La politica si fa in ogni momento della vita: al supermercato, in banca, sul posto di lavoro, all’edicola, in cucina, nel tempo libero, scegliendo cosa e quanto consumare, da chi comprare, come viaggiare, a chi affidare i nostri risparmi.
I gruppi d’acquisto solidale (GAS) sono insiemi di persone che decidono di incontrarsi per acquistare all’ingrosso prodotti alimentari o di uso comune solitamente di produzione biologica, utilizzando il concetto di solidarietà come criterio guida nella scelta dei prodotti e dei produttori che devono essere rispettosi dell’ambiente e dei lavoratori.
Siamo convinti che ognuno di noi possa dare una mano a cambiare il mondo… partendo dal carrello della spesa.

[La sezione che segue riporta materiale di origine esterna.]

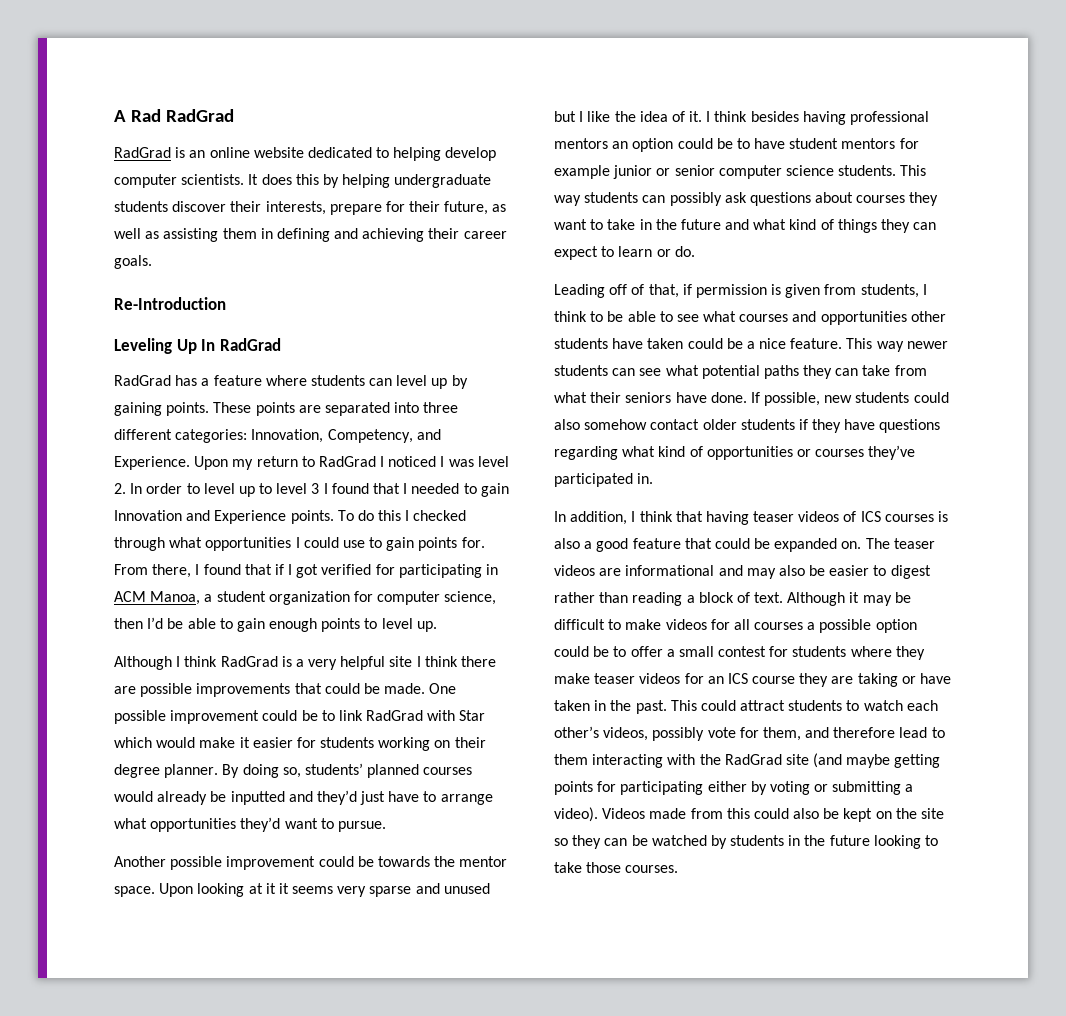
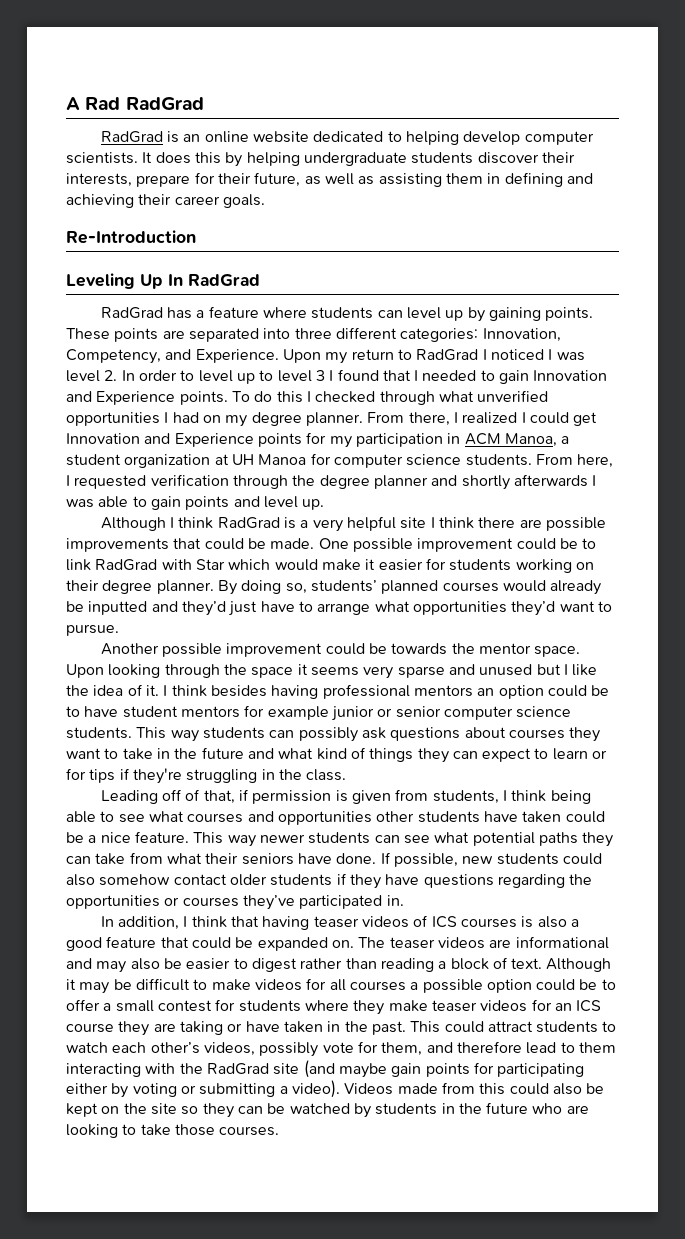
- To do this I checked through what opportunities I could use to gain points for. From there, I found that if I got verified for participating in ACM Manoa, a student organization for computer science, then I’d be able to gain enough points to level up.
+ To do this I checked through what unverified opportunities I had on my degree planner. From there, I realized I could get Innovation and Experience points for my participation in ACM Manoa, a student organization at UH Manoa for computer science students. From here, I requested verification through the degree planner and shortly afterwards I was able to gain points and level up.
- Upon looking at it it seems very sparse and unused but I like the idea of it.
+ Upon looking through the space it seems very sparse and unused but I like the idea of it.
- This way students can possibly ask questions about courses they want to take in the future and what kind of things they can expect to learn or do.
+ This way students can possibly ask questions about courses they want to take in the future and what kind of things they can expect to learn or for tips if they're struggling in the class.
- Leading off of that, if permission is given from students, I think to be able to see what courses and opportunities other students have taken could be a nice feature.
+ Leading off of that, if permission is given from students, I think being able to see what courses and opportunities other students have taken could be a nice feature.
- If possible, new students could also somehow contact older students if they have questions regarding what kind of opportunities or courses they’ve participated in.
+ If possible, new students could also somehow contact older students if they have questions regarding the opportunities or courses they’ve participated in.
- This could attract students to watch each other’s videos, possibly vote for them, and therefore lead to them interacting with the RadGrad site (and maybe getting points for participating either by voting or submitting a video).
+ This could attract students to watch each other’s videos, possibly vote for them, and therefore lead to them interacting with the RadGrad site (and maybe gain points for participating either by voting or submitting a video).
- Videos made from this could also be kept on the site so they can be watched by students in the future looking to take those courses.
+ Videos made from this could also be kept on the site so they can be watched by students in the future who are looking to take those courses.

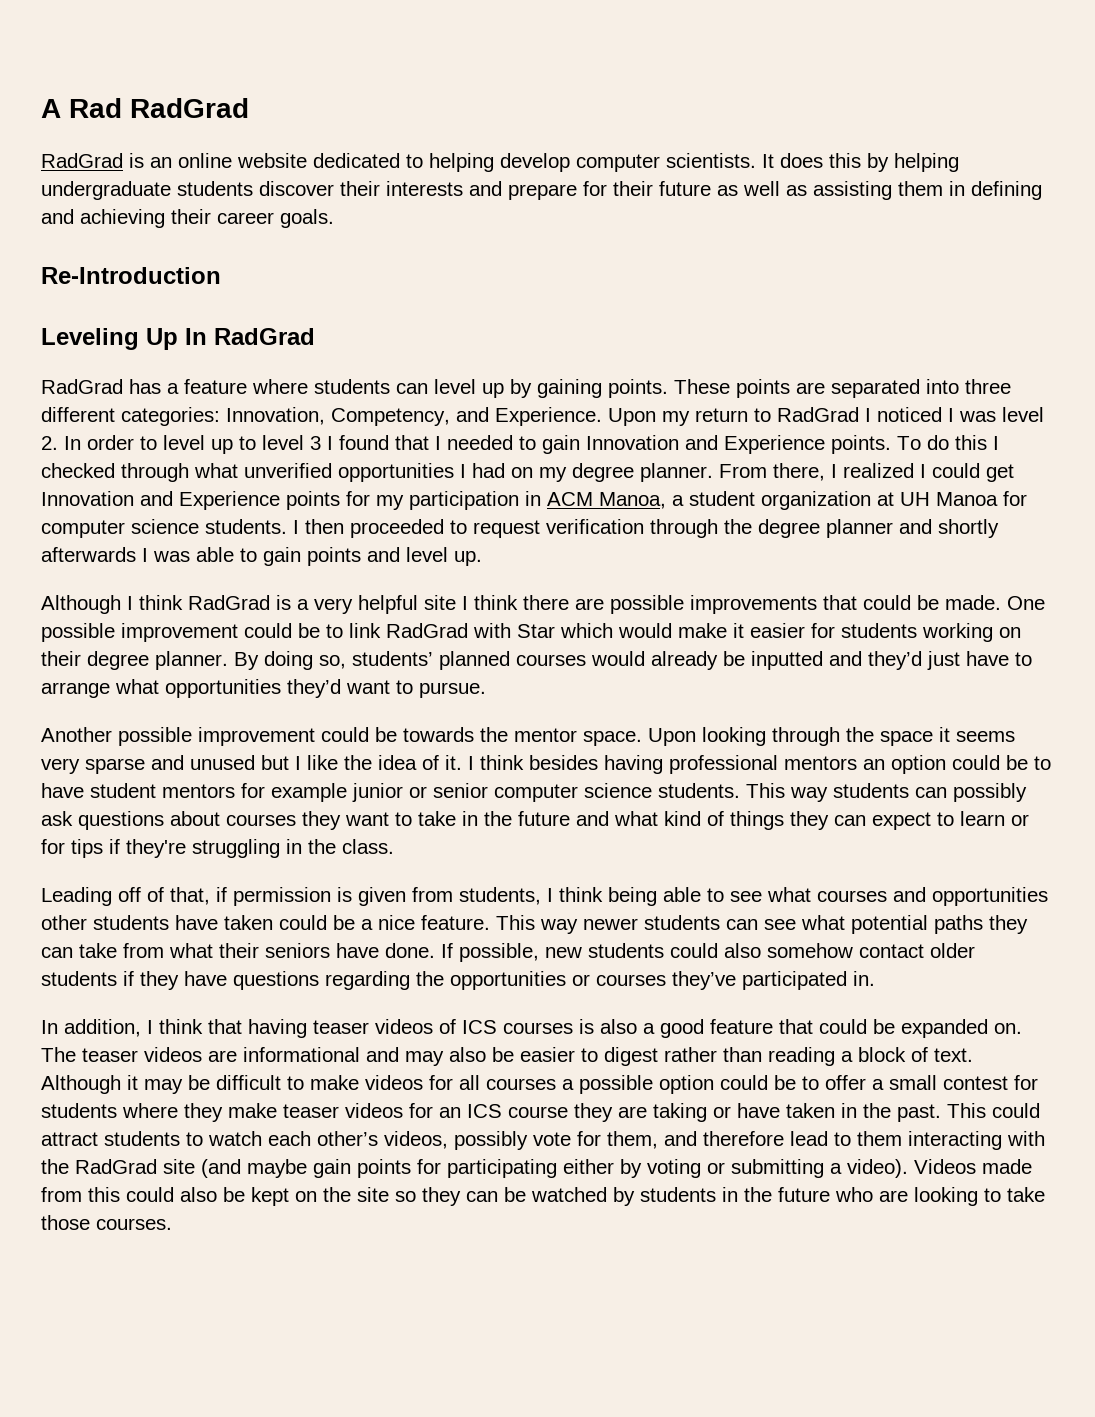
- It does this by helping undergraduate students discover their interests, prepare for their future, as well as assisting them in defining and achieving their career goals.
+ It does this by helping undergraduate students discover their interests and prepare for their future as well as assisting them in defining and achieving their career goals.
- From here, I requested verification through the degree planner and shortly afterwards I was able to gain points and level up.
+ I then proceeded to request verification through the degree planner and shortly afterwards I was able to gain points and level up.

Il Canneto nasce nel 1999 come associazione culturale e nel 2005 si trasforma in un GAS, unendo delle realtà già presenti nel territorio; ad oggi siamo circa 60 famiglie che s’incontrano una volta al mese e acquistano verdure, frutta, olio, pasta, formaggi, carne, scarpe, detersivi… Quello che acquistiamo non sono allora merci ma beni, perchè hanno il valore aggiunto del rapporto con il produttore. Non ci riforniamo da multinazionali fredde e distanti, ma da amici che producono con coscienza: Piero per le verdure, Gigi per la carne, Pierluigi per le scarpe, Silvia e Luca per i detersivi.
All’interno del Canneto ci sono sempre nuove persone, quindi nuove idee, da cui nascono anche progetti comuni: da poco ci troviamo, ad esempio, per fare il pane, utilizzando farina biologica, pasta madre, l’attrezzatura messa a disposizione da Andrea e tanta voglia di stare insieme.
Per chi vuole conoscerci meglio, è possibile consultare il nostro sito www.ilcanneto.org che raccoglie le informazioni sui nostri fornitori, i prezzi, le date degli incontri, ma anche le conferenze che stiamo organizzando, le ricette, i progetti, le schede sul consumo critico, le collaborazioni con il Movimento per la Decrescita Felice, il Porto dei Benandanti, la Banca del Tempo, Eticamente, i Grillini.
Vorremmo diventasse una finestra che sia critica verso questo attuale modello di sviluppo ma decisamente propositiva per chi pensa che cambiare si può.
1 commento
Andrea Tracanzan
Complimenti per la rete che avete costruito! Aggiornateci sulle vostre attività. Grazie per quanto hai scritto.